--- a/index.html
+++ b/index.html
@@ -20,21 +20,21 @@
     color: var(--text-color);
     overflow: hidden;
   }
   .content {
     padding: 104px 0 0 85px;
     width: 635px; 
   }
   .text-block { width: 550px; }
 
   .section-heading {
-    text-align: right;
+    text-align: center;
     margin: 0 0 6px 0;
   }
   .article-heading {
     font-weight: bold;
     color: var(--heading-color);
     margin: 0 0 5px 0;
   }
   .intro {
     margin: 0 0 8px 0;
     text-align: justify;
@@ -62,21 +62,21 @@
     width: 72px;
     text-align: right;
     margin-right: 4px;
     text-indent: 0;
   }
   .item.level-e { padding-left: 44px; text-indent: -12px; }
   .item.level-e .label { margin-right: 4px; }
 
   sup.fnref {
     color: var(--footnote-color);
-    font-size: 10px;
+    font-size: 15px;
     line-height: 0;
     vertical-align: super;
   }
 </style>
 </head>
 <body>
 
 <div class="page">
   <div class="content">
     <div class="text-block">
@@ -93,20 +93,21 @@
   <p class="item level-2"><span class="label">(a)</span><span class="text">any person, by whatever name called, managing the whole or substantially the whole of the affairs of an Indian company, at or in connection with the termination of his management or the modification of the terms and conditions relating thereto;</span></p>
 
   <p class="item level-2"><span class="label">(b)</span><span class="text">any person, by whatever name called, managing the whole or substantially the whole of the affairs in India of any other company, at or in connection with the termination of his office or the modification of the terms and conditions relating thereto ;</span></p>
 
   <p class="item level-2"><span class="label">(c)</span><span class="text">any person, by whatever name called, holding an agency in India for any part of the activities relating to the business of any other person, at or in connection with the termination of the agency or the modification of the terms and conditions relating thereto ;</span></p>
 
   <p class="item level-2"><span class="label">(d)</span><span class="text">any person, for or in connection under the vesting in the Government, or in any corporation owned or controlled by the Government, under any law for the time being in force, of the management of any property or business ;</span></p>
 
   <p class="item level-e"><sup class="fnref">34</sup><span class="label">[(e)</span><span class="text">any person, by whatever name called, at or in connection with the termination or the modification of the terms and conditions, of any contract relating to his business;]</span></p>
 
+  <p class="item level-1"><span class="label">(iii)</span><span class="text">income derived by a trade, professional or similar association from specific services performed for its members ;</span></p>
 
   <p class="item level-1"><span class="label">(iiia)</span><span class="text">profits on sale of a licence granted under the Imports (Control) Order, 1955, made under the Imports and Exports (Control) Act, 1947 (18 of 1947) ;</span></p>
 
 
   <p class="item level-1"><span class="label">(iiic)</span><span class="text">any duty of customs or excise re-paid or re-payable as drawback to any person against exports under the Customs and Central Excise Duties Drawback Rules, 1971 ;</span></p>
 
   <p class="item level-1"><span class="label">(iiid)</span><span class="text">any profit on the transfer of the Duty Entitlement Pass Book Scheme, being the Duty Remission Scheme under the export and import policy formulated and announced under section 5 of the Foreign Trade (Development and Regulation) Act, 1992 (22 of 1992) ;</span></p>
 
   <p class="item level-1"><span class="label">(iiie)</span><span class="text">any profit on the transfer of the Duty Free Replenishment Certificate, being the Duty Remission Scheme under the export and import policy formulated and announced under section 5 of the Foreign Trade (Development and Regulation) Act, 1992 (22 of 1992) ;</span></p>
════
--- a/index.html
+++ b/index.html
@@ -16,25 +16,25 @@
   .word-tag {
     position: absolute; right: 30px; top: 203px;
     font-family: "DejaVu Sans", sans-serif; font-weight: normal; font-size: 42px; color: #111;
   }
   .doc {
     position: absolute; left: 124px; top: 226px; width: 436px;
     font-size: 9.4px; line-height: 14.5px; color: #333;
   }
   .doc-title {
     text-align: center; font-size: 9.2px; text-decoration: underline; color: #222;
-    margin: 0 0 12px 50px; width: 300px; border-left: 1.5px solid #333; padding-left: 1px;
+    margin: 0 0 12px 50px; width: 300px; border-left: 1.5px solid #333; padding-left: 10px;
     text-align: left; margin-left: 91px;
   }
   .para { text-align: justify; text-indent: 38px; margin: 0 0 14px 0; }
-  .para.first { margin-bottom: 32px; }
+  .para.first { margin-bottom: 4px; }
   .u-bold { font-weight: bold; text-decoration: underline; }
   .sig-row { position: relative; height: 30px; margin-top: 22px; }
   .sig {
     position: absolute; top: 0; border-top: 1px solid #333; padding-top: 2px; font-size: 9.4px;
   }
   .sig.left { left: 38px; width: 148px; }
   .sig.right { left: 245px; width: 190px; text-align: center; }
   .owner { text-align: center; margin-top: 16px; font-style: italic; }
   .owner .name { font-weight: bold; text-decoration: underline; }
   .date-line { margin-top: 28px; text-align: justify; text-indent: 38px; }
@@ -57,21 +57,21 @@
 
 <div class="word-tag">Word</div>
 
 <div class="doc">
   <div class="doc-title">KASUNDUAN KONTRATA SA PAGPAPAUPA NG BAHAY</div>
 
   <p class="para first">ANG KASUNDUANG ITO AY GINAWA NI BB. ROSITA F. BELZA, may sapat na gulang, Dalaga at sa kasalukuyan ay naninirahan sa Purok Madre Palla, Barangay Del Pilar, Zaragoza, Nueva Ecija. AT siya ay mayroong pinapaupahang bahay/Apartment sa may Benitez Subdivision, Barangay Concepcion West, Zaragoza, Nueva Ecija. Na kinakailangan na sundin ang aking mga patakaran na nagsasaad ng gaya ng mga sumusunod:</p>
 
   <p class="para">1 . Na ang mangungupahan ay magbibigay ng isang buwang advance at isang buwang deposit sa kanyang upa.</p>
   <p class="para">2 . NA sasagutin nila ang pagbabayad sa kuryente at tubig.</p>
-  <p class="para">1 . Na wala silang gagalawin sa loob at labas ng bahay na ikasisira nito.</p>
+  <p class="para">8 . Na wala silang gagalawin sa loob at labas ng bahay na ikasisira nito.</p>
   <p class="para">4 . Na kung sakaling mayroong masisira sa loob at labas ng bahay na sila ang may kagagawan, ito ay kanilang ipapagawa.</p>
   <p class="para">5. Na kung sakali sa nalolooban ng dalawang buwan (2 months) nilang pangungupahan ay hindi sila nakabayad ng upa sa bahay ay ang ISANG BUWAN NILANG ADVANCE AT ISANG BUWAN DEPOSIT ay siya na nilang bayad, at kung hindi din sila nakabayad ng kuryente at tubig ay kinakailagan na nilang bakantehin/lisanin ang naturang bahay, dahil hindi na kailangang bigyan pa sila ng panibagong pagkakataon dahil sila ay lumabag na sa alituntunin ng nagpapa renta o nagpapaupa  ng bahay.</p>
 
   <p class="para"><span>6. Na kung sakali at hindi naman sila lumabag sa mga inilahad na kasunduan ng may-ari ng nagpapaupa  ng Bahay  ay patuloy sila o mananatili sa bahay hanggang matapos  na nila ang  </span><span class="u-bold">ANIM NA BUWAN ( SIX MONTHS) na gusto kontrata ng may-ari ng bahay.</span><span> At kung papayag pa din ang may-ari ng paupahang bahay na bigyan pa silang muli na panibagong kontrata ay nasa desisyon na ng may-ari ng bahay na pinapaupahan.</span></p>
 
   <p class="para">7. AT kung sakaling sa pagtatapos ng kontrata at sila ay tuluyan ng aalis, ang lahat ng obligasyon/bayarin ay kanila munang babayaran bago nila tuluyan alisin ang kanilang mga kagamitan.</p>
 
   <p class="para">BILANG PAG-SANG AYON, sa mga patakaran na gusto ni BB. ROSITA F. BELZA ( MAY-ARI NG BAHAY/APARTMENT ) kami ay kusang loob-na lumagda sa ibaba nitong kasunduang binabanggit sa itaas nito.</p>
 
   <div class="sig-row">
════
● PROMPT
Quote the data above from the line containing "width: 72px;" to the line containing "conditions relating thereto;</span></p>", inclusive, and stop.

● SOLUTION
     width: 72px;
     text-align: right;
     margin-right: 4px;
     text-indent: 0;
   }
   .item.level-e { padding-left: 44px; text-indent: -12px; }
   .item.level-e .label { margin-right: 4px; }
 
   sup.fnref {
     color: var(--footnote-color);
-    font-size: 10px;
+    font-size: 15px;
     line-height: 0;
     vertical-align: super;
   }
 </style>
 </head>
 <body>
 
 <div class="page">
   <div class="content">
     <div class="text-block">
@@ -93,20 +93,21 @@
   <p class="item level-2"><span class="label">(a)</span><span class="text">any person, by whatever name called, managing the whole or substantially the whole of the affairs of an Indian company, at or in connection with the termination of his management or the modification of the terms and conditions relating thereto;</span></p>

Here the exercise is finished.